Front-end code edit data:
┌────────

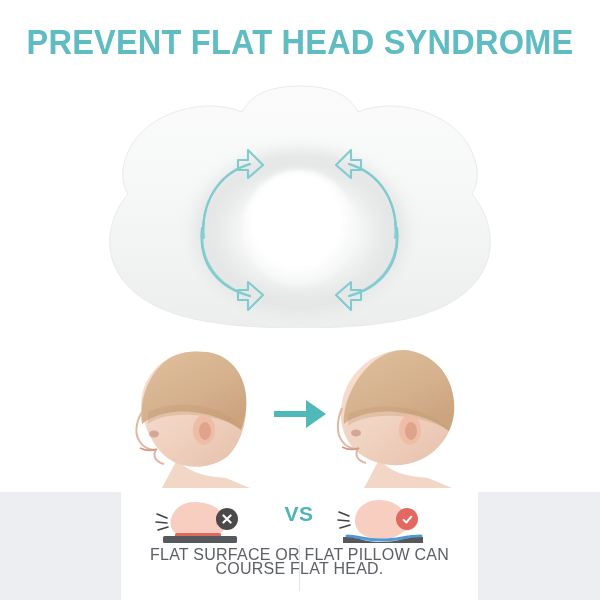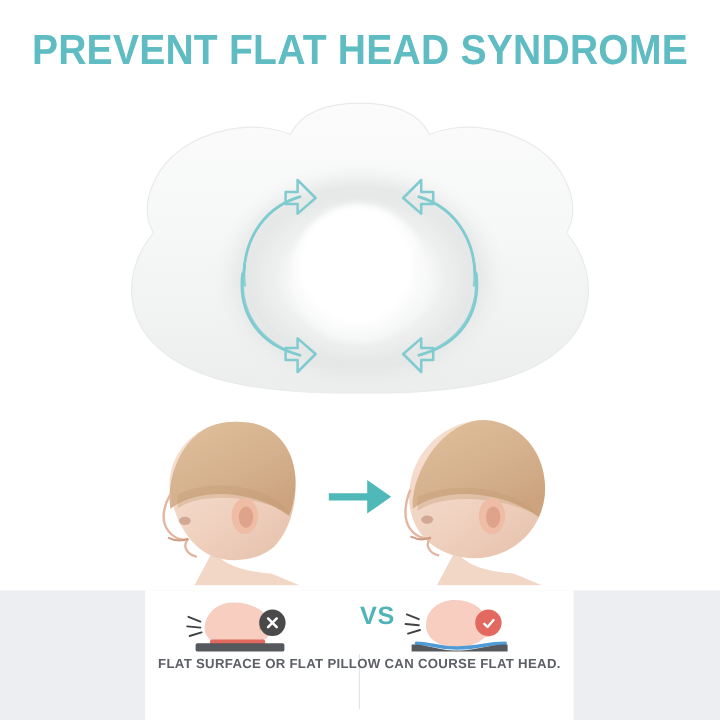"VS" .vs { text-align: right -> center }
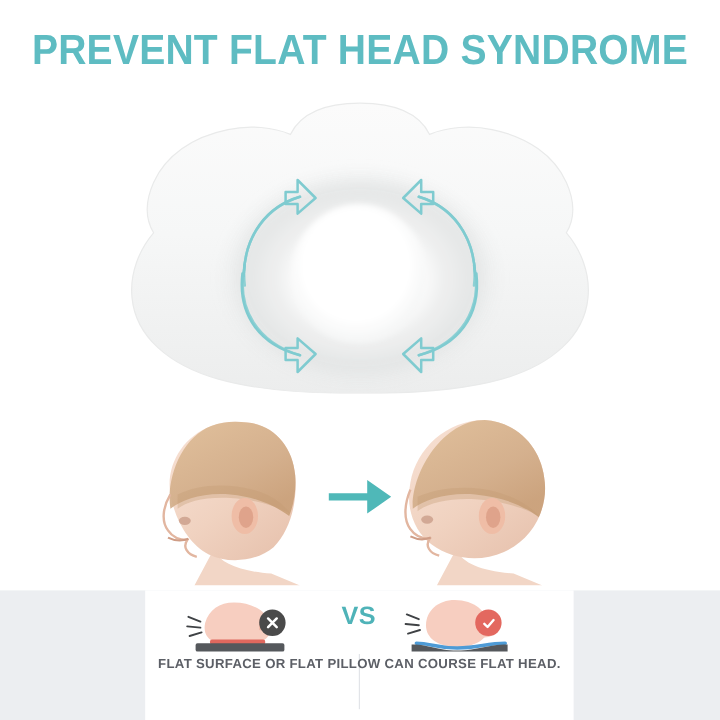"FLAT SURFACE OR FLAT PILLOW" .caption p { font-size: 11px -> 16px; font-weight: 700 -> 400 }
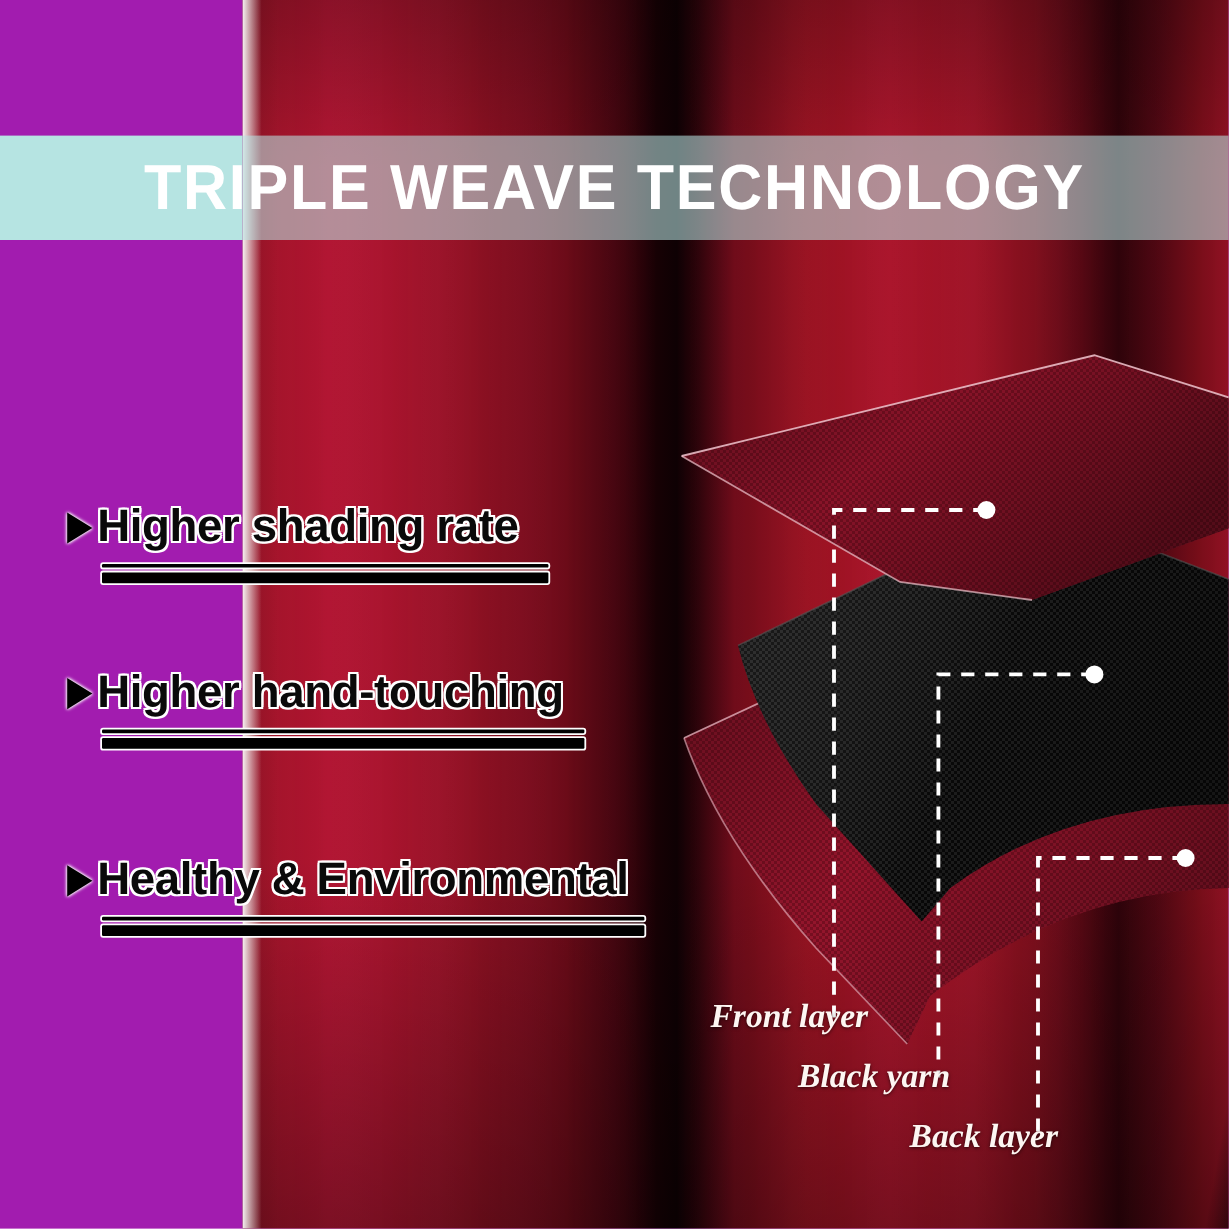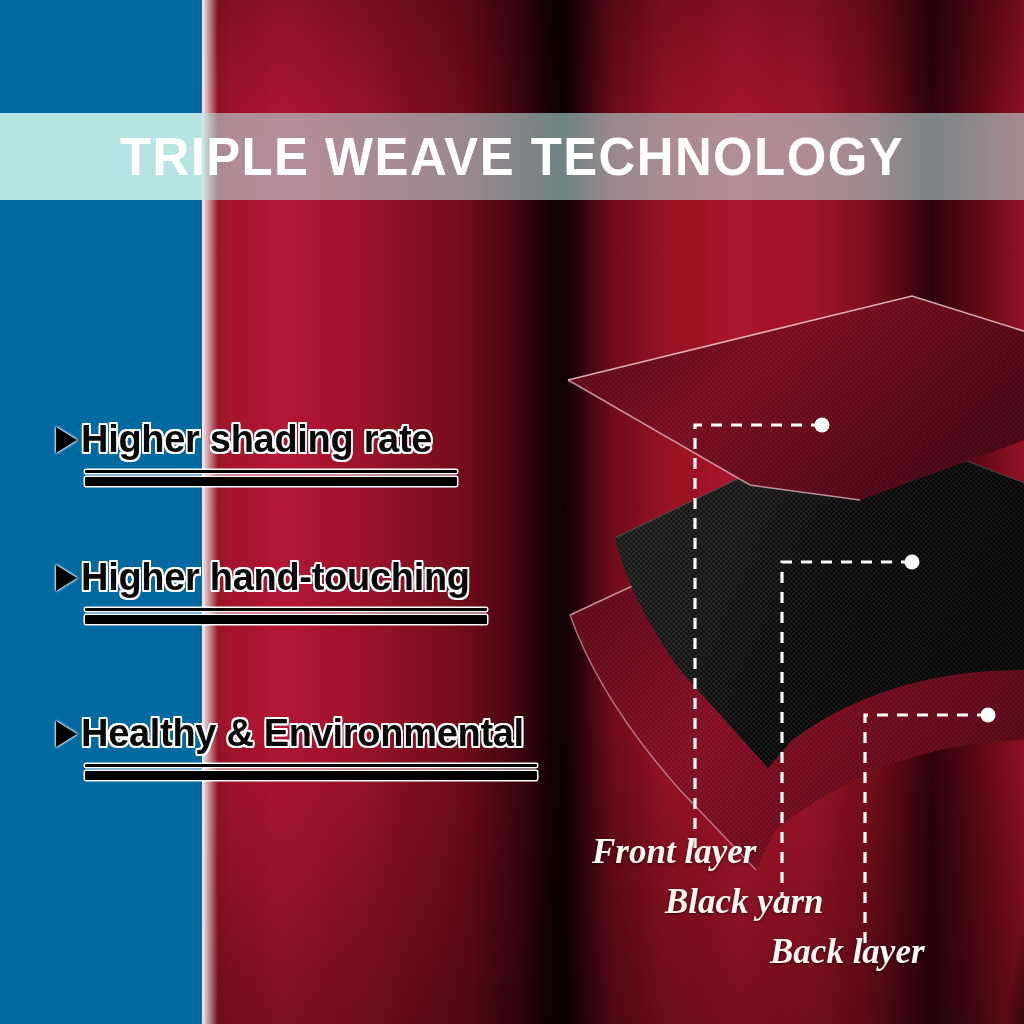"TRIPLE WEAVE TECHNOLOGY" #stage { background: #0369a1 -> #a21caf }
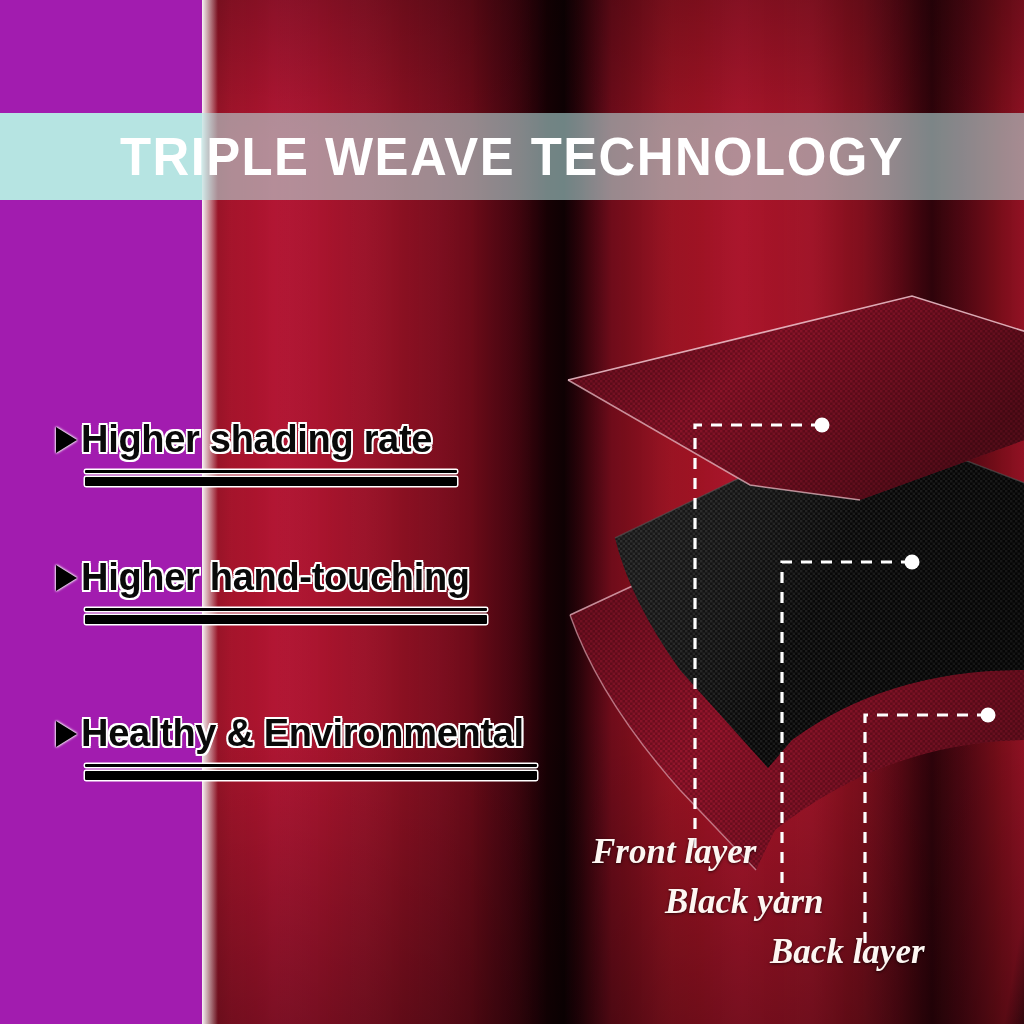"Front layer" .lbl { font-size: 35px -> 28px }
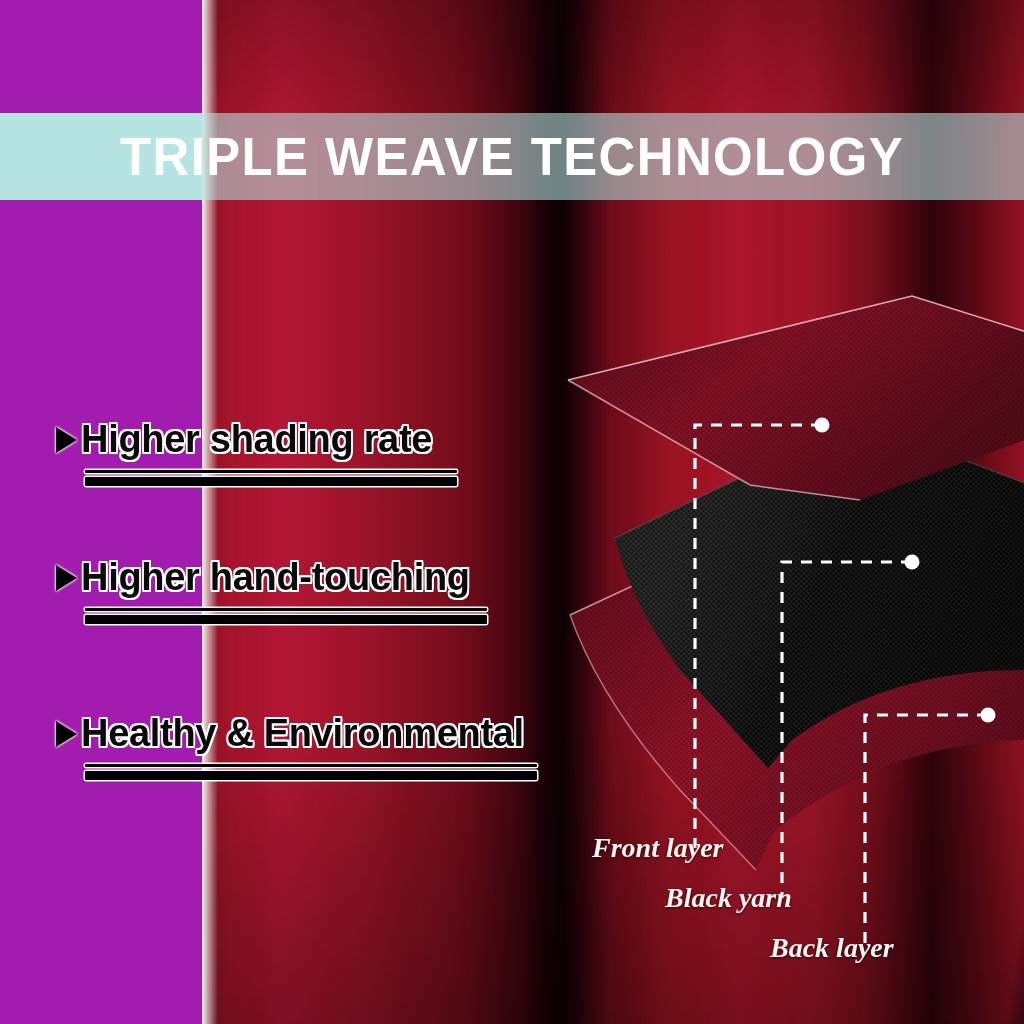"Back layer" span.lbl { margin-left: 12px -> none }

└────────

• _Task statement_:
Only the lines from the one containing "SURFACE OR FLAT" through the last line of the data belong in the copy, both included and reproduced exactly. Pictures do not.

• _Finished exercise_:
"FLAT SURFACE OR FLAT PILLOW" .caption p { font-size: 11px -> 16px; font-weight: 700 -> 400 }
"TRIPLE WEAVE TECHNOLOGY" #stage { background: #0369a1 -> #a21caf }
"Front layer" .lbl { font-size: 35px -> 28px }
"Back layer" span.lbl { margin-left: 12px -> none }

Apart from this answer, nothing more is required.